We accept that an automatic process that was fully seamless would be better,
but we were unable to design one, and we hope that:
a) improvements to room upgrades may eventually lead to a process that is so
smooth it can be automatic, or at least very easy, and
b) improvements to room upgrades will bring benefits to Matrix even if they
don't turn out to be the right way to solve the deleting state problem.
### Also, reduce state sent to clients
In addition to improving room upgrades, we think we can improve the situation
by shrinking the state that is sent to clients on initial sync. This should
reduce unnecessary bandwidth use, and reduce storage use within clients.
### Structure of this document
This MSC will probably eventually be split into several MSCs, but they are
gathered together for now to ensure we keep their shared purpose in mind:
reducing the burden of uninteresting state.
Additionally, this document contains a definition of "obsolete" state, which
is referenced in several of the sub-proposals.
The sub-proposals are all believed to be independent[1], but they are listed in
an order that we think makes sense to use, since those listed earlier will
probably be simpler and help us think more clearly about the later ones.
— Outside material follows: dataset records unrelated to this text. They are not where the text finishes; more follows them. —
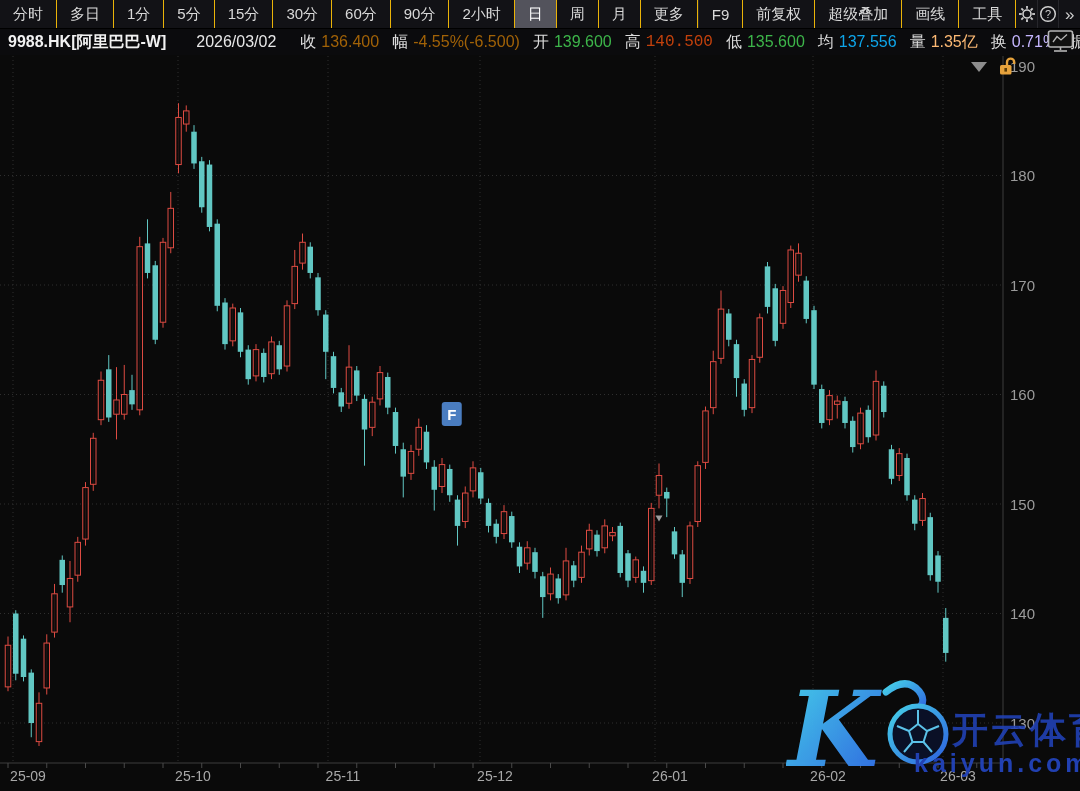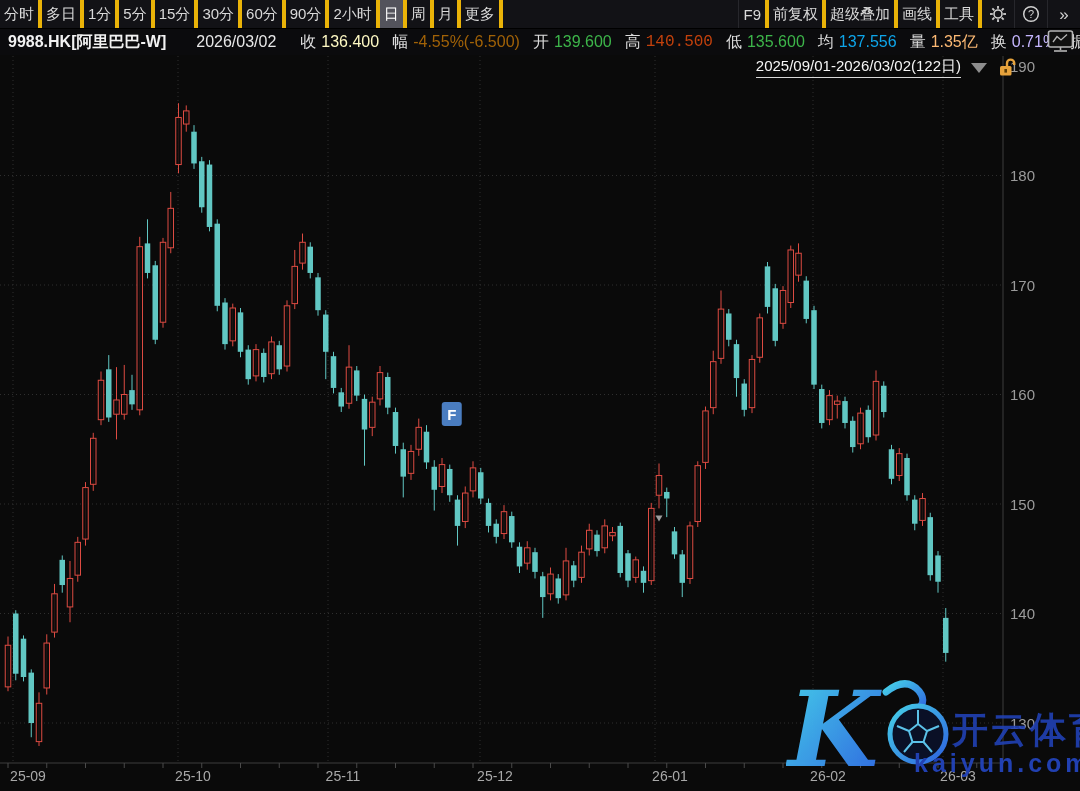--- a/index.html
+++ b/index.html
@@ -1,22 +1,22 @@
 <!DOCTYPE html>
 <html><head>
 <meta charset="utf-8">
 <style>
   html,body{margin:0;padding:0;background:#000;overflow:hidden;}
   #app{position:relative;width:1080px;height:791px;background:#0a0a0a;
        font-family:"Liberation Sans",sans-serif;color:#e4e4e4;overflow:hidden;}
   
   #toolbar{position:absolute;left:0;top:0;width:1080px;height:28px;background:#121216;
            display:flex;align-items:stretch;border-bottom:1px solid #000;z-index:40;}
-  .tb-item{display:flex;align-items:center;padding:0 4px;font-size:15px;color:#d9d9d9;
-           border-right:4px solid #eab308;cursor:pointer;white-space:nowrap;}
+  .tb-item{display:flex;align-items:center;padding:0 13px;font-size:15px;color:#d9d9d9;
+           border-right:1px solid #eab308;cursor:pointer;white-space:nowrap;}
   .tb-item.active{background:#53535c;color:#fff;}
   .tb-spacer{flex:1;border-right:1px solid #27272c;}
   .tb-icon{display:flex;align-items:center;justify-content:center;width:32px;
            border-right:1px solid #27272c;cursor:pointer;color:#cfcfcf;}
   .tb-icon:last-child{border-right:none;}
   .chev{font-size:17px;color:#cfcfcf;line-height:1;}
   
   #quotebar{position:absolute;left:0;top:29px;width:1080px;height:26px;background:#0b0b0d;
             display:flex;align-items:center;padding-left:8px;z-index:39;font-size:16px;}
   #quotebar .sym{font-weight:bold;color:#f2f2f2;margin-right:30px;white-space:nowrap;}
@@ -608,21 +608,20 @@
         <path d="M132 56 l9 7 -3.5 11 h-11 L123 63 Z" fill="none" stroke="#5fc9f2" stroke-width="2"></path>
         <path d="M132 56 V42 M141 63 L153 58 M137.5 74 L146 84 M126.5 74 L118 84 M123 63 L111 58" stroke="#5fc9f2" stroke-width="2"></path>
       </g>
     </g>
     <text x="166" y="74" font-size="36" font-weight="bold" letter-spacing="3" fill="#2243b8" opacity="0.92">开云体育</text>
     <text x="128" y="104" font-size="25" font-weight="bold" letter-spacing="4" fill="#2243b8">kaiyun.com</text>
   </svg>
 </div>
 
 <div id="rangesel">
-  <span class="rlabel">2025/09/01-2026/03/02(122日)</span>
   <span class="tri"></span>
   <svg class="lock" width="17" height="19">
     <path d="M8 8 V5.2 a3.6 3.6 0 0 1 7.2 0 V7" stroke="#e6a23c" stroke-width="2.4" fill="none"></path>
     <rect x="1" y="8" width="11.5" height="9.5" rx="1.5" fill="#e6a23c"></rect>
     <rect x="5.4" y="11" width="2.6" height="3.6" fill="#5a3c08"></rect>
   </svg>
 </div>
 
 <div id="toolbar">
       <div class="tb-item">分时</div>
@@ -666,21 +665,21 @@
       <div class="tb-icon">
         <span class="chev">»</span>
       </div>
     </div>
 
 <div id="quotebar">
   <span class="sym">9988.HK[阿里巴巴-W]</span>
   <span class="qdate">2026/03/02</span>
 <span class="qfield">
         <span class="ql">收</span>
-        <span style="color: #fef9c3;">136.400</span>
+        <span style="color: #a16207;">136.400</span>
       </span>
       <span class="qfield">
         <span class="ql">幅</span>
         <span style="color: #a16207;">-4.55%(-6.500)</span>
       </span>
       <span class="qfield">
         <span class="ql">开</span>
         <span style="color: rgb(61, 181, 74);">139.600</span>
       </span>
       <span class="qfield">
[1] Although 3 (auto-accept invites) does not make a lot of sense without 2
(create invites).
## Definition of obsolete state
### Purpose of this definition
If we can define clearly what state we consider to be "obsolete", we can make
decisions about what to do with it, including not sending it to clients on an
initial sync, and not copying it across when a room is upgraded.
### Motivation for the definition
Loosely, "obsolete" state is state that is not useful for understanding the
state of the room at this point. For example, knowing that someone shared their
location in the past is of historical interest, but is not useful for displaying
a live indication of who is sharing now. Similarly, knowing that someone left
the room is not useful for displaying a list of current room members.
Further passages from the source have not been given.